Помнится, уже был кто-то продан,
выхвачен из дома или сада...
Рабство злу всегда глядит на птицу —
вдруг чирикнет что-то против силы.
Кто мечтает светом засветиться,
не пойдёт в бездушную могилу.
Ложь не любит тех, в ком небо дышит —
незачем дышать, пора забыться,
не гляди куда-то выше крыши:
зло не хочет, чтоб летали птицы.
...Умный смотрит на свет, глупый смотрит на самость - по этому их легко различать. Умный сам свет, потому ищет свет и находит свет, если он только есть. Глупый пленён своей самостью, потому смотрит самостью и ищет самость. Глупый проходит мимо света, цепляясь за самостное самостью. Умный проходит мимо самостного, цепляясь светом за свет, где он есть...
Птицы падают в ноги — нищие! —
просят жалобно к жизни пищи.
Дай нам зёрнышек, — клянчат стайкой,
веря по-детски в свою пайку.
Хоть бы хватило, хоть бы было
чем накормить пернатых милых
завтра. Сегодня, кажется, можно
птичек кормить, но мне тревожно...
И ты нанесёшь мне последний, смертельный удар —
другой бы не справился с этой нетрудной задачей.
Но кто-то премудро тебя для меня предназначил —
заведомой радости странно-заботливый дар.
Ты мой приговор — безутешная горечь обид,
что сахаром стала. Солёные слёзы — что звёзды
чужих горизонтов, где воздух не мною воссоздан,
а тем, кто толпой без смущенья «разумно» убит...
Когда человек падает под ударами судьбы, траектория его падения может сказать о главном в этом человеке, потому что главное своё он будет стараться сохранить до последнего, главное своё он будет хранить дольше и тщательнее, чем всё остальное, чем жил и дорожил. Ради главного он будет жертвовать не только своим, но и собой. В падении мы всегда что-то теряем. И Господь так устроил, что в трудностях мы прежде всего теряем наносное, налипшее и зачастую совершенно чуждое нашей сути, случайное. Потому, вероятно, и символом души человеческой стала ласточка, падающая для взлёта...
Антиптица — поэту
— Поэт? Чем платить будешь? Нет, птицу давай! Птицей плати, твоя жизнь и так у меня в кармане, а птица слишком вольная — нечего ей произвольничать. Умрёшь лучше с птицей? Нет, ты и так умрёшь, вот только без птицы. Уж я постараюсь, чтобы без... Поэт отдельно, птица отдельно — и будет вам смерть.

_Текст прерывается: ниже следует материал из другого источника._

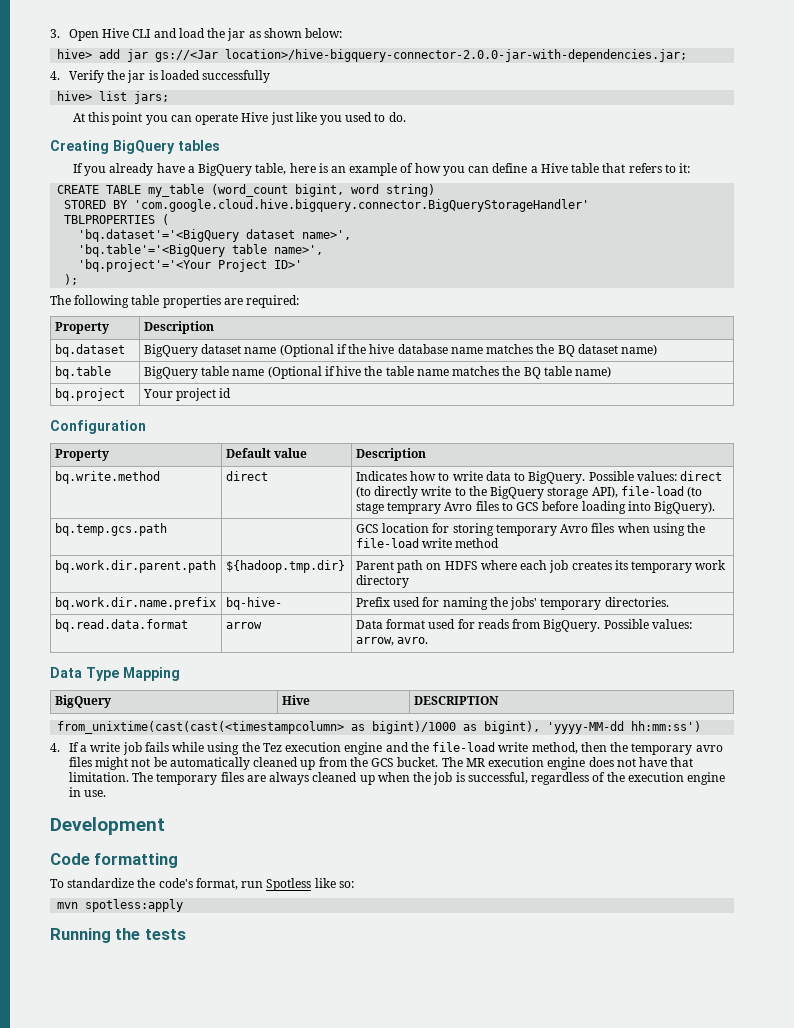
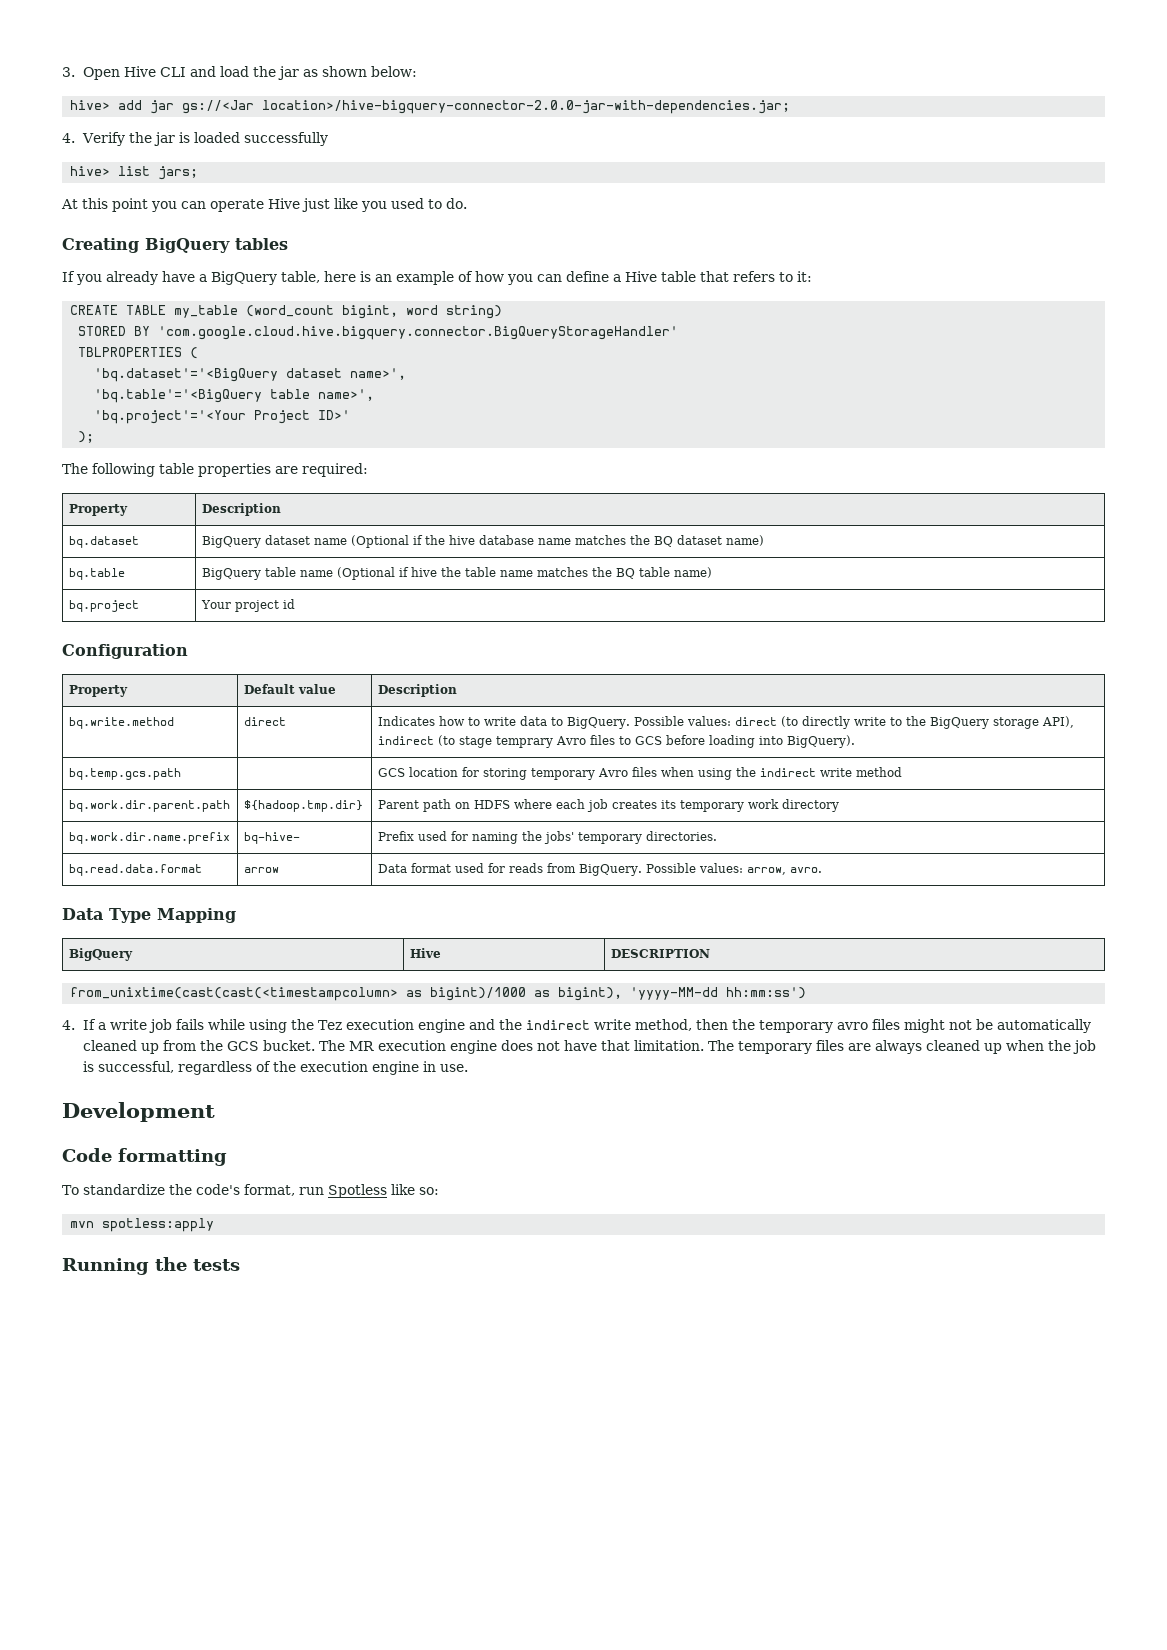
[620,486,684,496] file-load -> [377,736,434,745] indirect
[355,538,419,548] file-load -> [759,768,816,777] indirect
[432,742,496,752] file-load -> [525,1020,590,1030] indirect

Птица бессмертна? Может быть, но не здесь, здесь — я не позволю, я — антиптица.
Райская птичка пела на ветке,
когда увидала Христовы руки,
открывшиеся навстречу муке,
и замолчала в недоумении.
Как же возможно в разлуке с небом
петь? Даже плакать ужасно трудно —
слишком мертво, слишком иудно.
Райская птичка пела на ветке,
когда увидала Христовы муки —
Кресту поклонялись райские звуки
и стоны природы, стоны Зова:
каждая песнь прижималась к Слову...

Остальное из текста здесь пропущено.